Please note I (Melissa) am editing this thread to put bridget's original message here so it can be read first. The posts are mixed up due to a time display issue which I think is now resolved.

Originally posted by bridget (see post #3)

Mitch 

--------------------------------------------------------------------------------

_It is time for all of us to wish Mitch/Moopups a safe journey to his better place.


He took a downturn yesterday and was moved back to ICU. The hospital called Pat and said he wasn't going to make it around 10:00pm. His heart and lungs were so weak he couldn't survive. He wanted his DNR not to go into effect for 5 days but his body was just finished. 


He knew how much folks here cared. 

He passed around 3:30 am, February 19,2008._









*This is Kris's original message: *

Farewell Mitch. I will miss your posts.

I hope you enjoy your tour guarding the streets of heaven. OOHRAH!

From the daughter of a Vietnam Marine and the mother of a current Marine.

(Sorry to edit this, but I did not know any other way to fix it-M)


----------



## momlaffsalot (Sep 9, 2004)

I am so sorry none of his online family got to say a final farewell, but I am so glad to read that he knew how much everyone thought of him. He touched many and always, always made me think. I, too, will miss his posts. My condolences to you Bridget and Pat...thank you for all of the updates.
Take care...


----------



## Terri (May 10, 2002)

Bridget, Pat, my hearfelt condolences to you both.


----------



## blufford (Nov 23, 2004)

Bridget and Pat, 
Mitch was one of the most unique posters I have ever read. He shared all aspects of his life with us good or bad.
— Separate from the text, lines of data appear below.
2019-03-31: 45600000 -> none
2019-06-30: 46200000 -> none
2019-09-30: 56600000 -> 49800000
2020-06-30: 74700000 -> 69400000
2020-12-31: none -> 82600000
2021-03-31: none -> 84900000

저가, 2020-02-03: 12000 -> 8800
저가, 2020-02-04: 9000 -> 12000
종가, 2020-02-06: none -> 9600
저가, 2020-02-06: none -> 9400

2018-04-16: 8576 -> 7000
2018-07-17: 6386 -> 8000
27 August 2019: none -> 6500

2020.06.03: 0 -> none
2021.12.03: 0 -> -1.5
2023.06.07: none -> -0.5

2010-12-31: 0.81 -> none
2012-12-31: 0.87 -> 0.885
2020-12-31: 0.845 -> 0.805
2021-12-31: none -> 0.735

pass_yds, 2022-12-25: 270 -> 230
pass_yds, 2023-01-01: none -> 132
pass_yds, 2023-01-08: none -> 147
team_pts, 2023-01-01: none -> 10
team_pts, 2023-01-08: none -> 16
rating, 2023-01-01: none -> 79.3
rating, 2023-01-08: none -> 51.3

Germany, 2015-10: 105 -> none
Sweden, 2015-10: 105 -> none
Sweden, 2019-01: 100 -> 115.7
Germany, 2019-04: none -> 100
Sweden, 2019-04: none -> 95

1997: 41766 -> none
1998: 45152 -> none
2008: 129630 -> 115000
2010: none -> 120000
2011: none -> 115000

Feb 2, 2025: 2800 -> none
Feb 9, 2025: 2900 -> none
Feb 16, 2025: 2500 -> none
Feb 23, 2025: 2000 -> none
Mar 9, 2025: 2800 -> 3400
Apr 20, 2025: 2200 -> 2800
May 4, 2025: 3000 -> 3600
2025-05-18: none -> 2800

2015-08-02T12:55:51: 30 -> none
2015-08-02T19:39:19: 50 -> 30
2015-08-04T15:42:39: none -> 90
His honesty was refreshing and his passing makes me sad. Thanks to your whole family sharing your lives with us.
Kindest Regards, David (blufford)


----------



## tamsam (May 12, 2006)

Bridget an Pat, My heart is heavy and aching at this time for you. Bless you for keeping all here updated on how Mitch was doing. I never had the chance to speak directly to Mitch but could understand his logic and will miss reading his comments here. You have my sorrow and I will pray for you all ane GOOD BYE MITCH till we meet in that wonderful place someday. Sam


----------



## sidepasser (May 10, 2002)

Mitch was a sharp story teller and one that could get his point across when need be provided we were paying attention. He certainly will be missed and I'm sure he is in a better place now. Bye for now Mitch..see ya across the bridge.


----------



## Phantomfyre (Jul 1, 2004)

Bridget and Pat, I'm so sorry. Your brother will be greatly missed.

I will sound Taps at sundown this evening to honor Mitch's service and say goodbye.


----------



## ladyrua (May 26, 2006)

My condolences - I always enjoyed reading his posts, they were lyrical and practically poetry!


----------



## CountryBeth (Apr 29, 2006)

So sorry. Praying for you and his family.


----------



## MullersLaneFarm (Jul 23, 2004)

Bridget & Pat, 
My deepest condolences to you and your family.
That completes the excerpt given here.